Repeat the lines from the line with "Ashley Furniture Maribel" to the line with "balance: 3591.87 -> 3912.12" in the listing below, keeping both end lines and adding nothing.

=-=-=

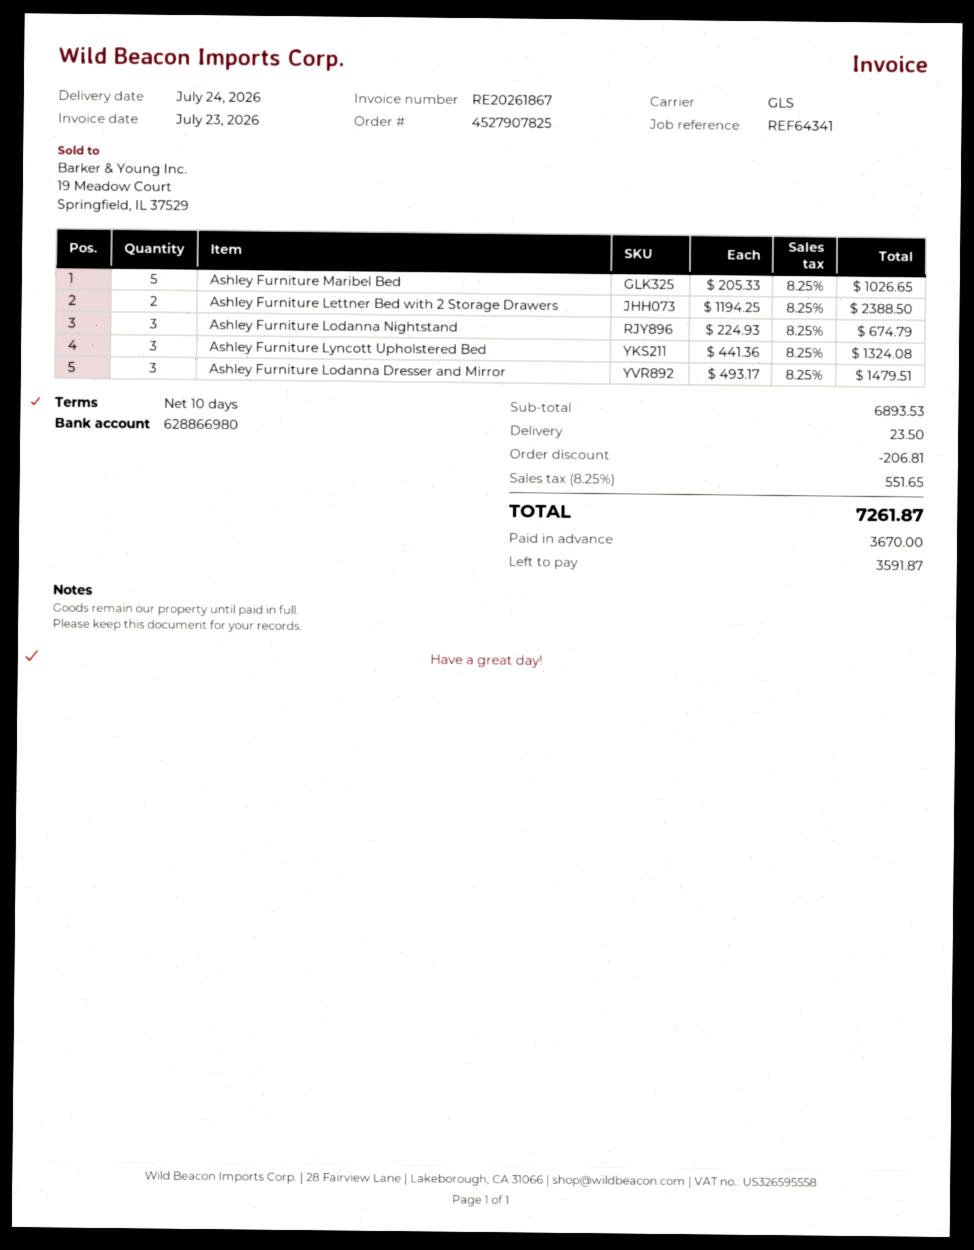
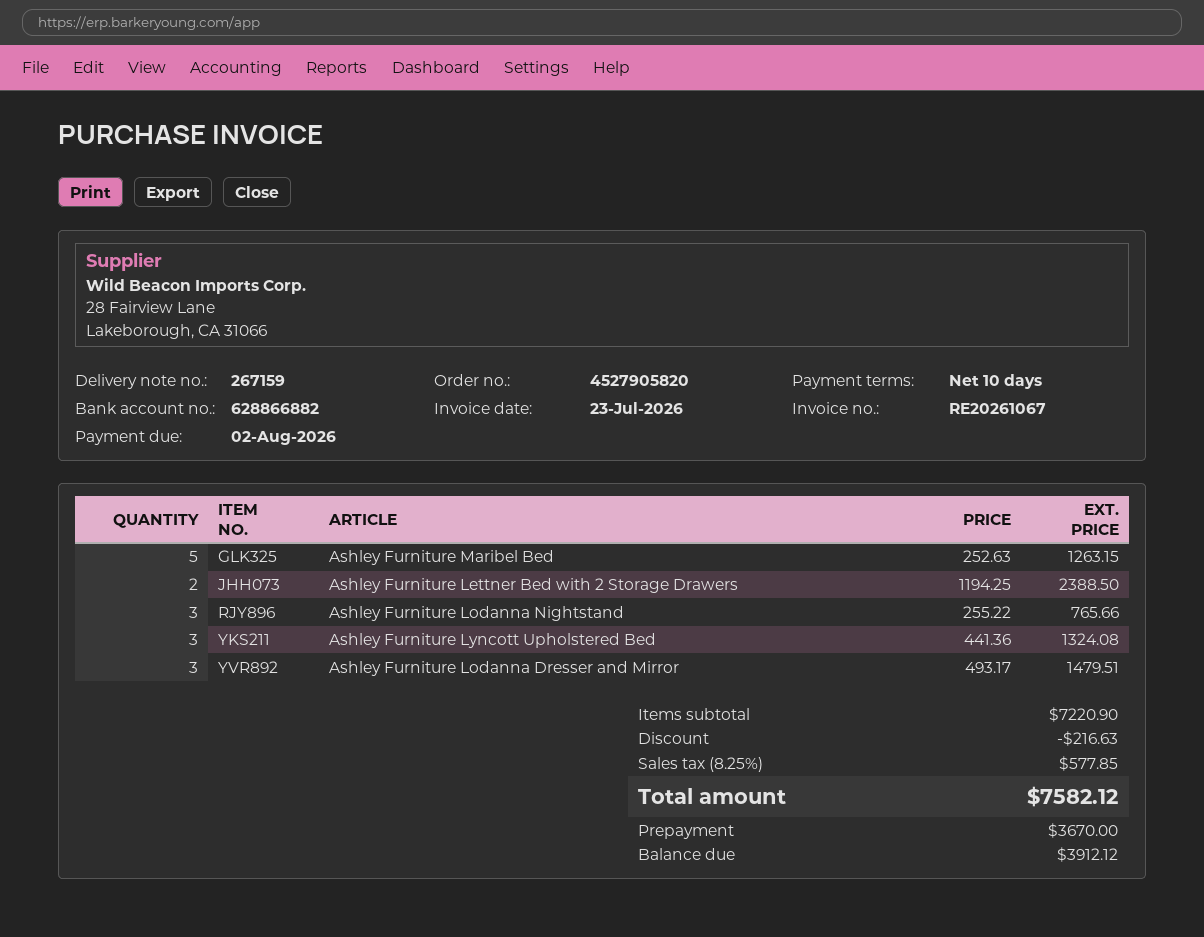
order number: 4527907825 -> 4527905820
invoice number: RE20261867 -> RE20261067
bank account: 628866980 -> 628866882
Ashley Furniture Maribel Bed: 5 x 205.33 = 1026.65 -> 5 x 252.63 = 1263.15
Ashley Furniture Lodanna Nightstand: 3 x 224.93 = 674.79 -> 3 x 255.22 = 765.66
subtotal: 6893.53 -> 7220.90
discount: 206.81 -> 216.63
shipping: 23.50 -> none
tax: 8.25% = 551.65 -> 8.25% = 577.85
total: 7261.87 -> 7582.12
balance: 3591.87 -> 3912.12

=-=-=

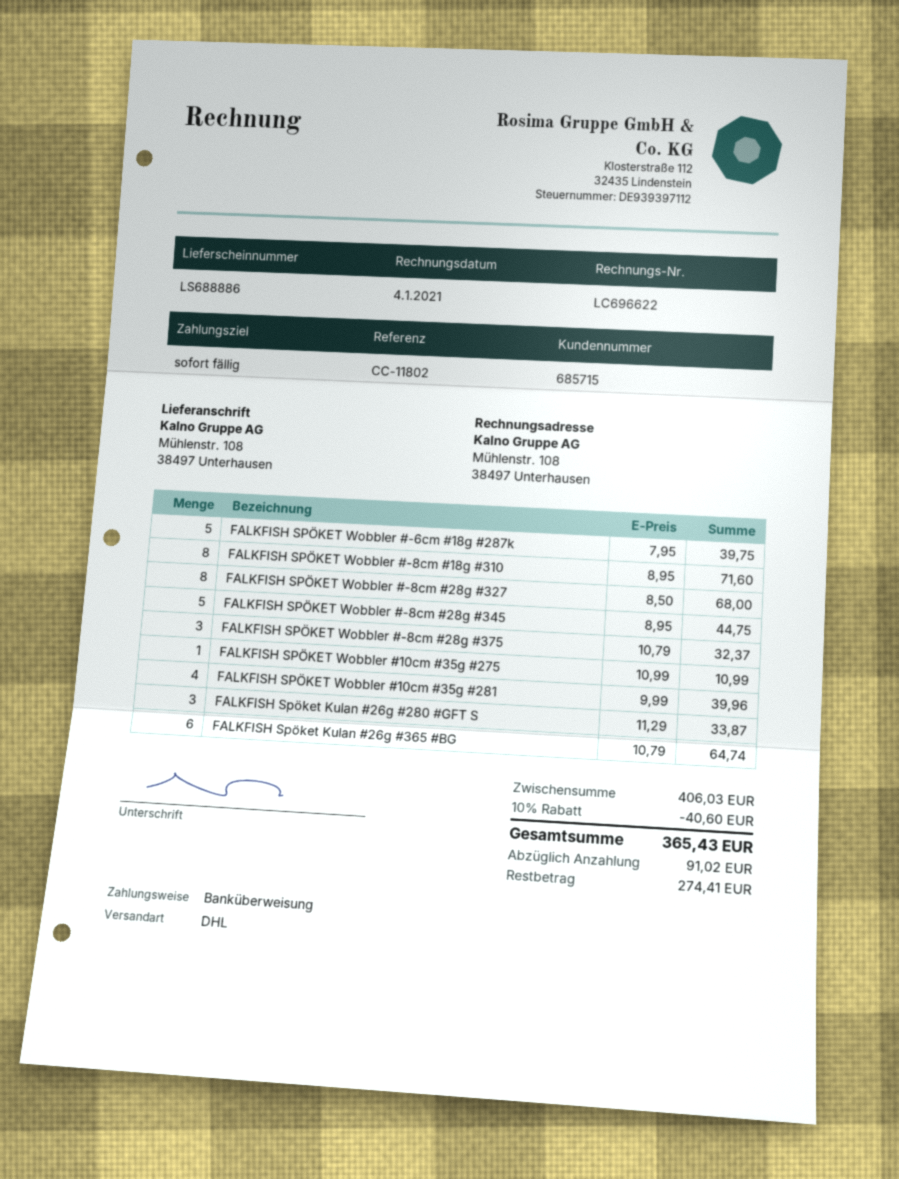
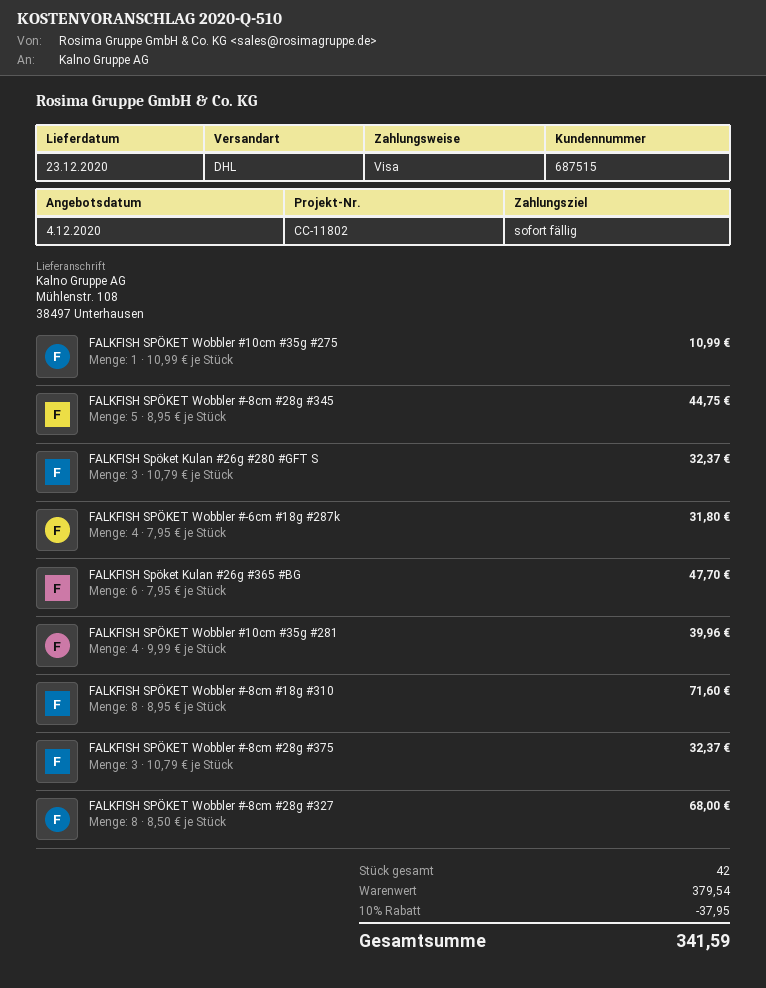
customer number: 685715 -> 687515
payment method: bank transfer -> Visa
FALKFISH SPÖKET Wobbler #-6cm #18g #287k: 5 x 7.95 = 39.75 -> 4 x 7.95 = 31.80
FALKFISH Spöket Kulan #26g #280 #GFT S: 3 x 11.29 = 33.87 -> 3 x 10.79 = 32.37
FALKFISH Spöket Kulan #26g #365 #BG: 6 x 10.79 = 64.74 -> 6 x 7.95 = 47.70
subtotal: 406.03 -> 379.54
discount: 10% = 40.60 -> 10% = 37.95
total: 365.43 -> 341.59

=-=-=

▸ **Finished task**:
Ashley Furniture Maribel Bed: 5 x 205.33 = 1026.65 -> 5 x 252.63 = 1263.15
Ashley Furniture Lodanna Nightstand: 3 x 224.93 = 674.79 -> 3 x 255.22 = 765.66
subtotal: 6893.53 -> 7220.90
discount: 206.81 -> 216.63
shipping: 23.50 -> none
tax: 8.25% = 551.65 -> 8.25% = 577.85
total: 7261.87 -> 7582.12
balance: 3591.87 -> 3912.12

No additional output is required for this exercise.